If you can get on the internet elsewhere, I'd go E Bay every time.


----------



## xicoalc (Apr 20, 2010)

don't quote me on this but I believe that Dell use most of their own components and with laptop batteries it's so important not to get a generic one but to either get an original manufacturers one or indeed one that matches the exact specifications and of course fits the case – which is why usually only the original manufacturers ones will suffice.

I am not aware of anywhere on the Costa Blanca that carries a wide range of stock.
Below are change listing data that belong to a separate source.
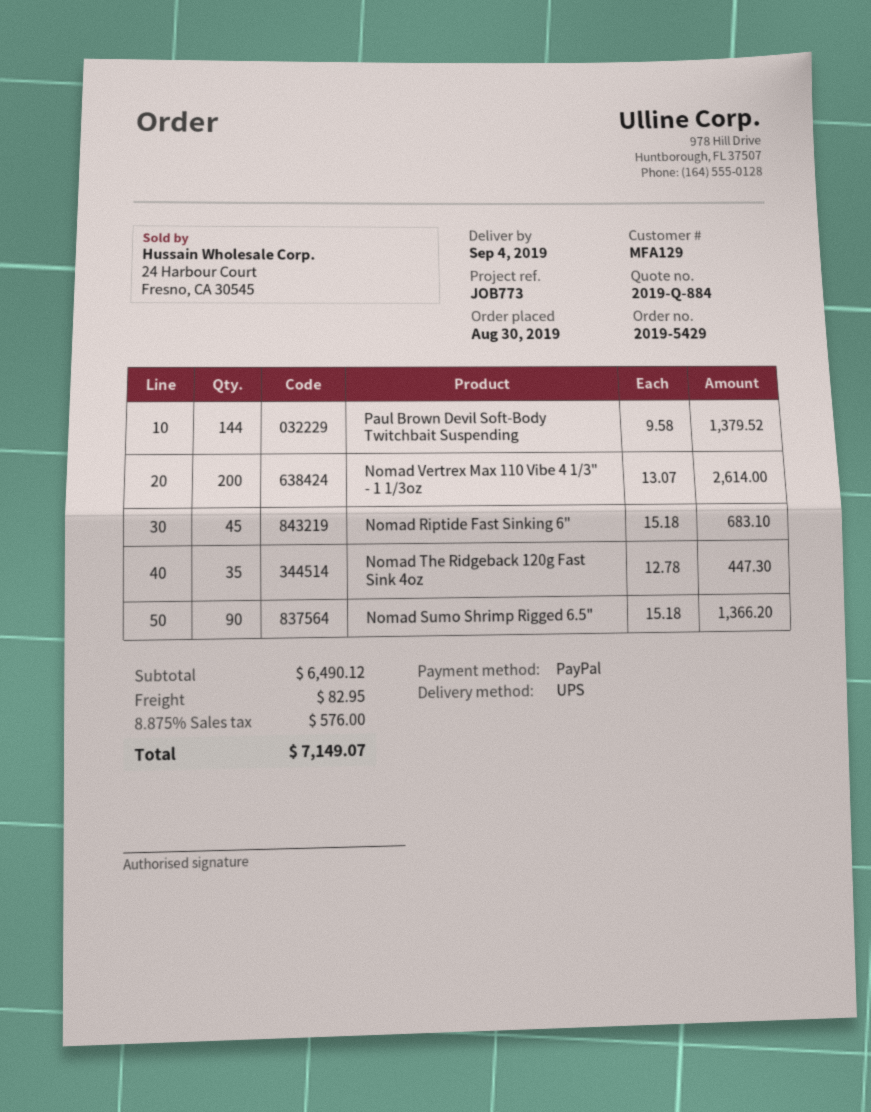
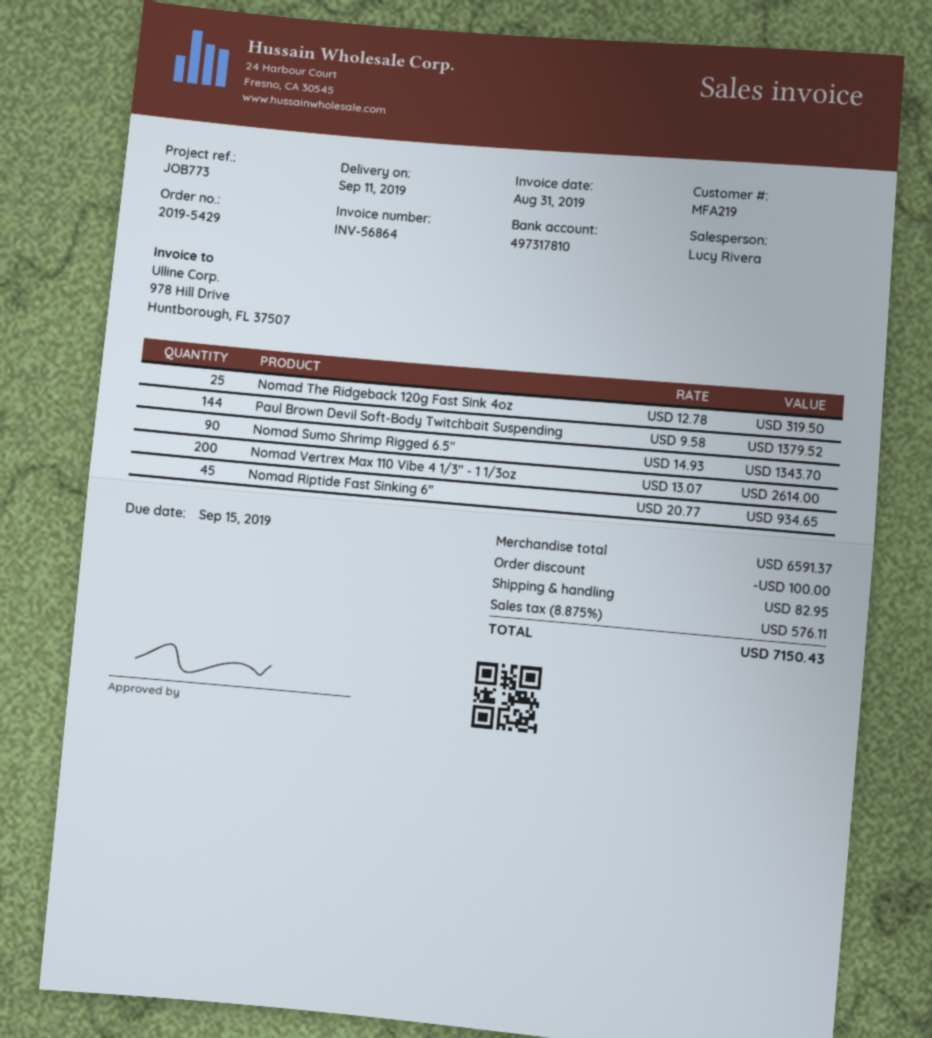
delivery date: 2019-09-04 -> 2019-09-11
customer number: MFA129 -> MFA219
Nomad Riptide Fast Sinking 6": 45 x 15.18 = 683.10 -> 45 x 20.77 = 934.65
Nomad The Ridgeback 120g Fast Sink 4oz: 35 x 12.78 = 447.30 -> 25 x 12.78 = 319.50
Nomad Sumo Shrimp Rigged 6.5": 90 x 15.18 = 1366.20 -> 90 x 14.93 = 1343.70
subtotal: 6490.12 -> 6591.37
discount: none -> 100.00
tax: 8.875% = 576.00 -> 8.875% = 576.11
total: 7149.07 -> 7150.43

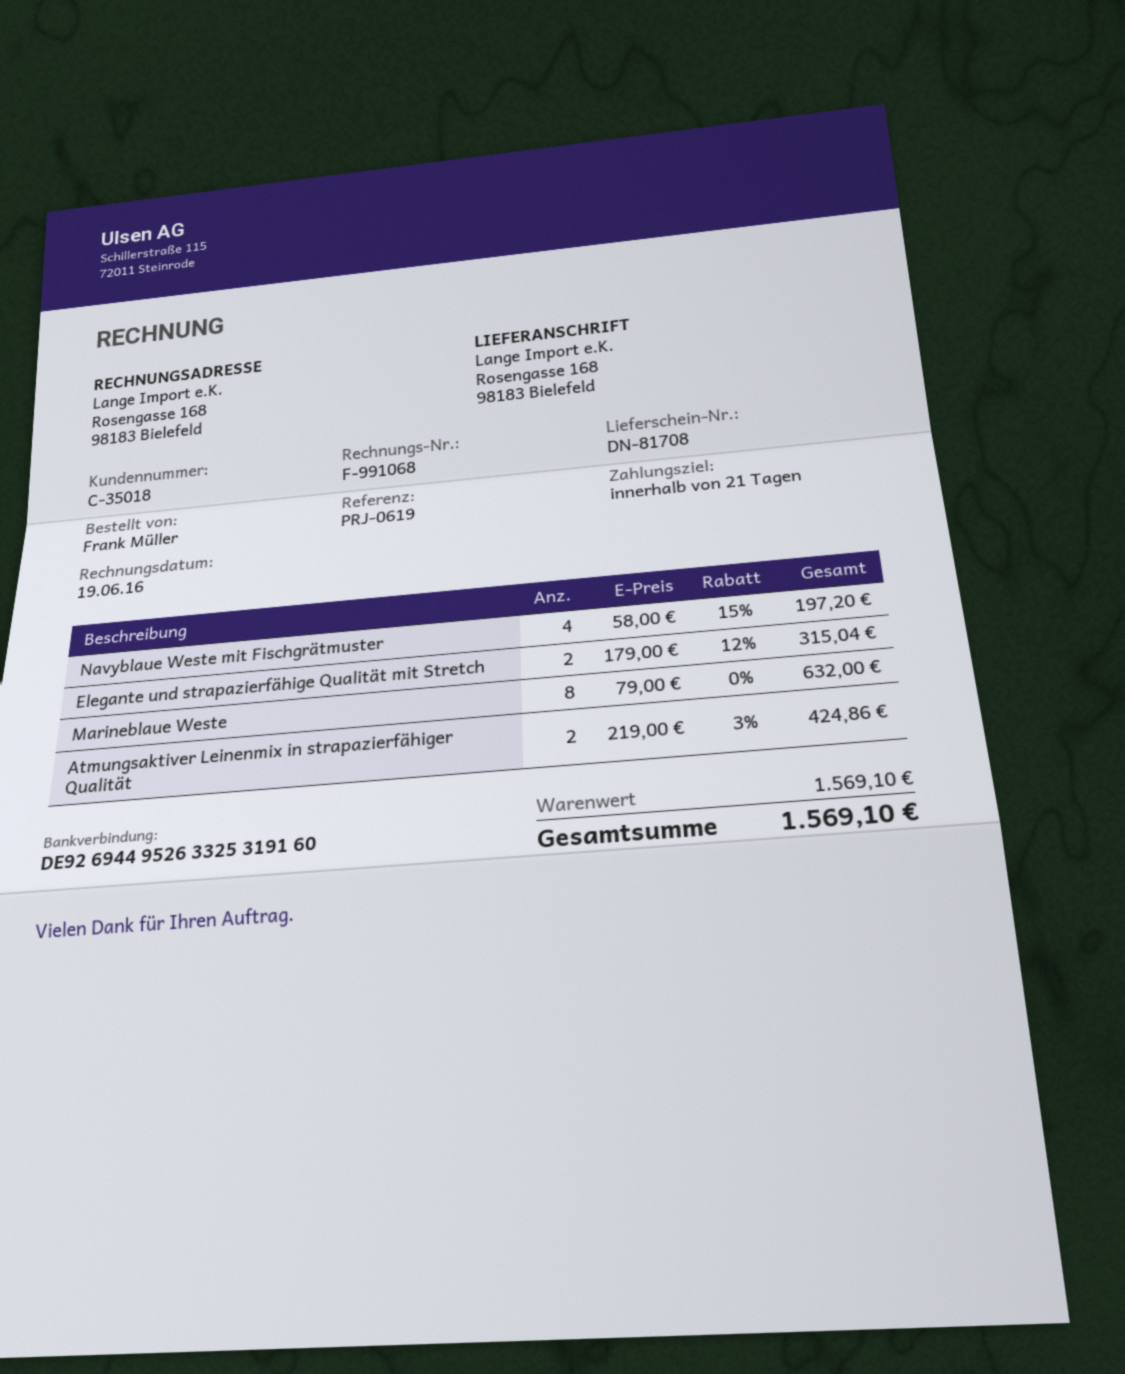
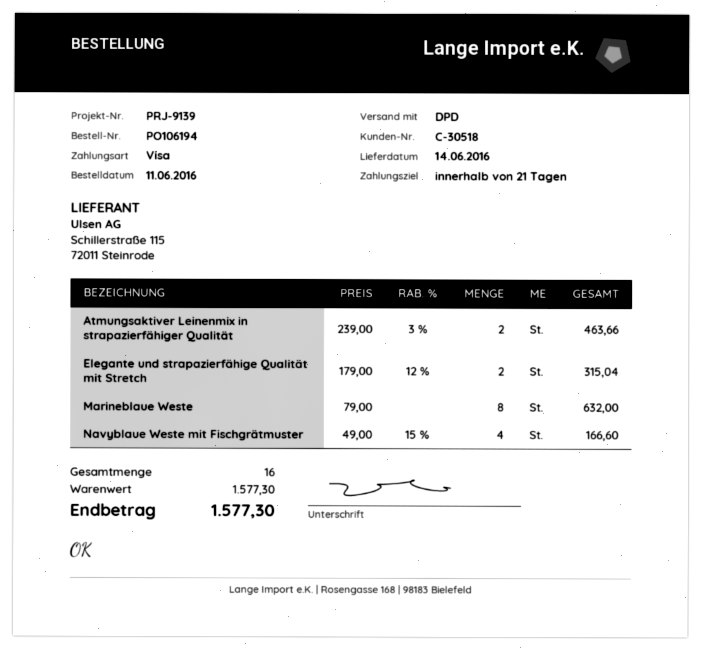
customer number: C-35018 -> C-30518
reference: PRJ-0619 -> PRJ-9139
Navyblaue Weste mit Fischgrätmuster: 4 x 58.00 - 15% = 197.20 -> 4 x 49.00 - 15% = 166.60
Atmungsaktiver Leinenmix in strapazierfähiger Qualität: 2 x 219.00 - 3% = 424.86 -> 2 x 239.00 - 3% = 463.66
subtotal: 1569.10 -> 1577.30
total: 1569.10 -> 1577.30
There are literally thousands of possible laptop batteries and so I think any shop that you find would have to order one for you.

Dell do not have any outlets in Spain and everything is done directly so you could purchase from their website no doubt but as monkey hangers has just said eBay would be a good choice or alternatively Amazon. Many Amazon products are delivered free to Spain these days and they tend to arrive within a week. A word of warning though, if you are buying a laptop battery be careful – always buy an original one rather than compatible one because there are many cheap Chinese ones that I have seen horror stories of them exploding or causing damage to the computer.

Good luck!


----------



## Stravinsky (Aug 12, 2007)

I bought one recently for my HP and it cost £24. If you go to Dell or a Dell agent it may cost you a fortune


----------



## xicoalc (Apr 20, 2010)

Amazon.co.uk: Low Prices in Electronics, Books, Sports Equipment & more

dell 1720 battery | eBay

Dell Vostro 1720 Battery - 11.1V 4400mAh

Vostro 1720 battery - Dell - Search - All Dell.com

Starvinsky - you are absolutely right – I quickly looked on the Internet and the three links above are to Amazon, eBay, and Google shopping. Prices range from £20-£50. The last link is directed to Dell where the pricing is to be over £100!


----------



## bob_bob (Jan 5, 2011)

I've had 'generic' batteries for my Lenovo and Vaio off ebay and neither caused any problems.

£15 off Amazon BATTERY FOR DELL INSPIRON 1520 1521 1720 VOSTRO 1500 1700: Amazon.co.uk: Computers & Accessories plus postage.


----------



## RichTUK (Oct 15, 2012)

Make sure you look at the tech specs of the batteries though!!! Alot of the ones on ebay are 6 Cell 4400 mAh 11.1v batts which is why they are cheap, that only works out at less than 50 W/HR's (i think) where are the ones on the Dell website, even though they are alot more expensive they are 8 and 9 cell batteries with 77/88 W/HRs which will give your laptop a better power supply, the correct voltage, last longer on each charge and have a better lifetime than the replacement batteries from other shops. 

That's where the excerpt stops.